Material for this task:
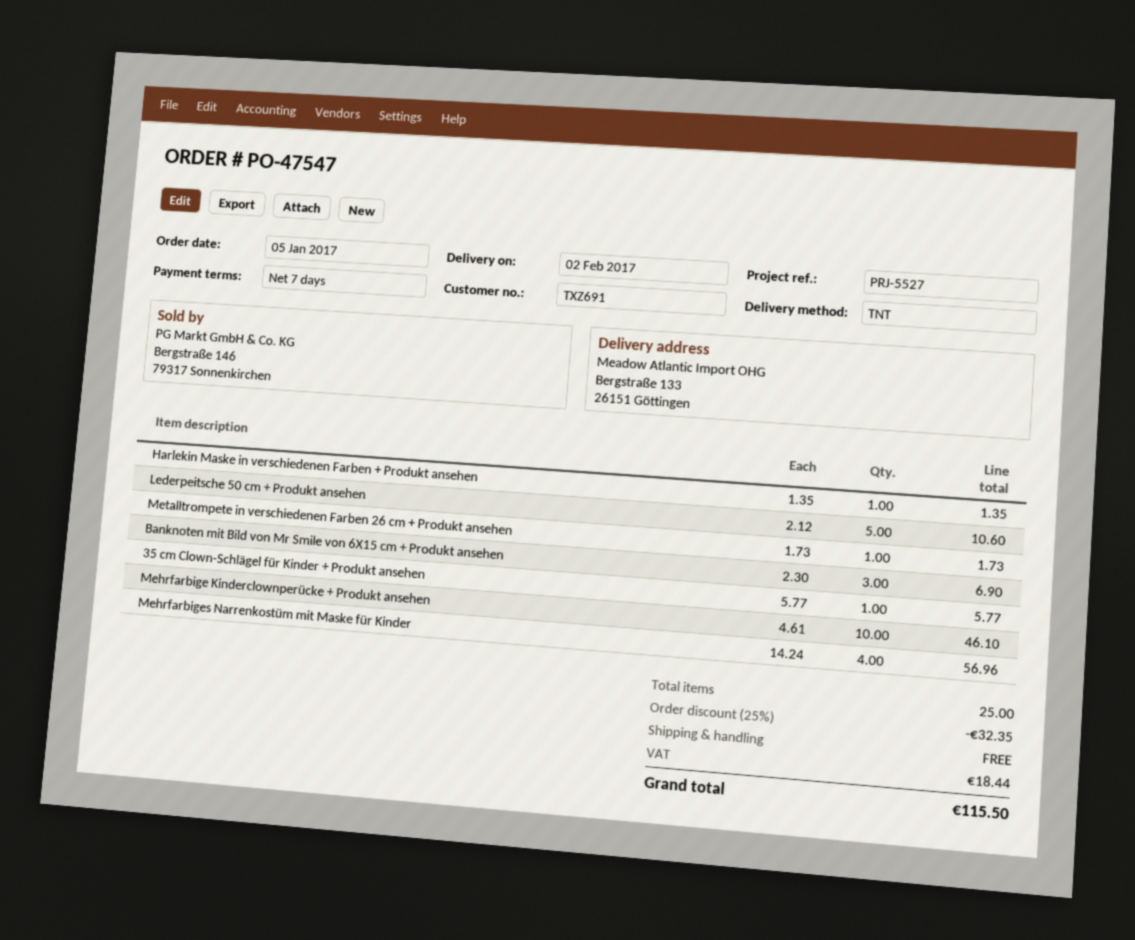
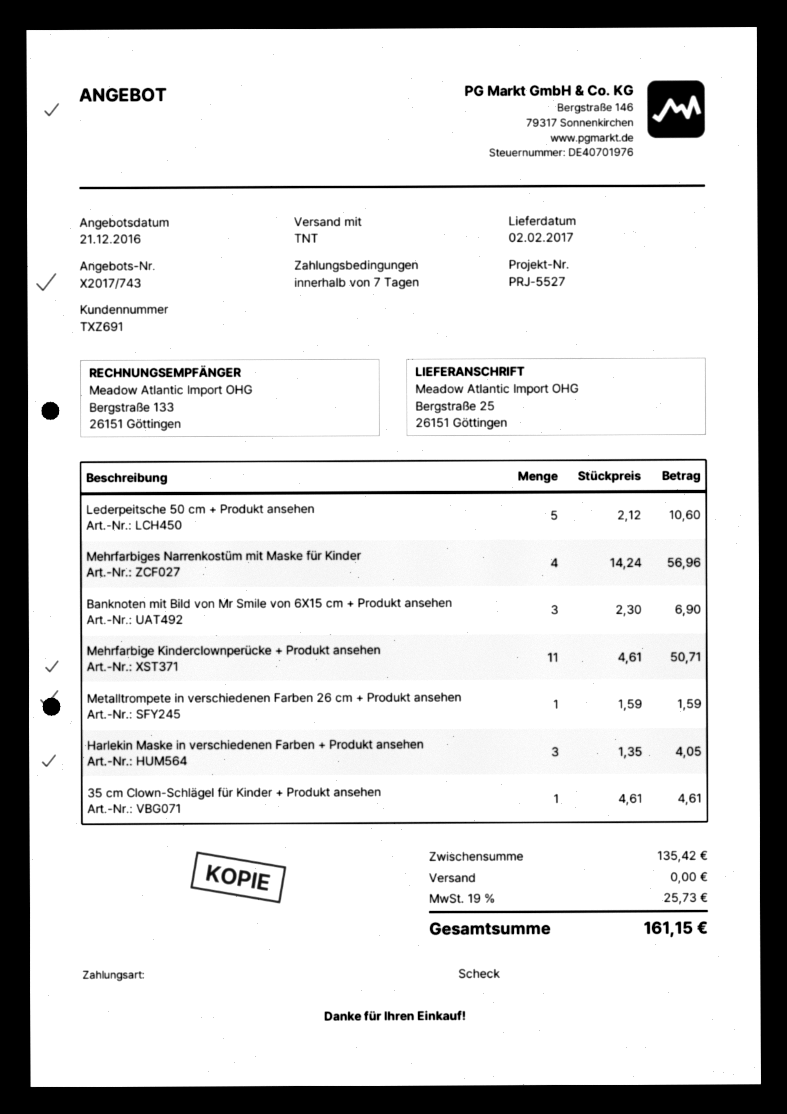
ship to: Bergstraße 133, 26151 Göttingen -> Bergstraße 25, 26151 Göttingen
Harlekin Maske in verschiedenen Farben + Produkt ansehen: 1 x 1.35 = 1.35 -> 3 x 1.35 = 4.05
Metalltrompete in verschiedenen Farben 26 cm + Produkt ansehen: 1 x 1.73 = 1.73 -> 1 x 1.59 = 1.59
35 cm Clown-Schlägel für Kinder + Produkt ansehen: 1 x 5.77 = 5.77 -> 1 x 4.61 = 4.61
Mehrfarbige Kinderclownperücke + Produkt ansehen: 10 x 4.61 = 46.10 -> 11 x 4.61 = 50.71
discount: 25% = 32.35 -> none
tax: 18.44 -> 25.73
total: 115.50 -> 161.15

Exercise:
Only one span of lines is wanted: the line with "Mehrfarbige Kinderclownperücke +" and every line after it to the end of the entries, output exactly.

Task response:
Mehrfarbige Kinderclownperücke + Produkt ansehen: 10 x 4.61 = 46.10 -> 11 x 4.61 = 50.71
discount: 25% = 32.35 -> none
tax: 18.44 -> 25.73
total: 115.50 -> 161.15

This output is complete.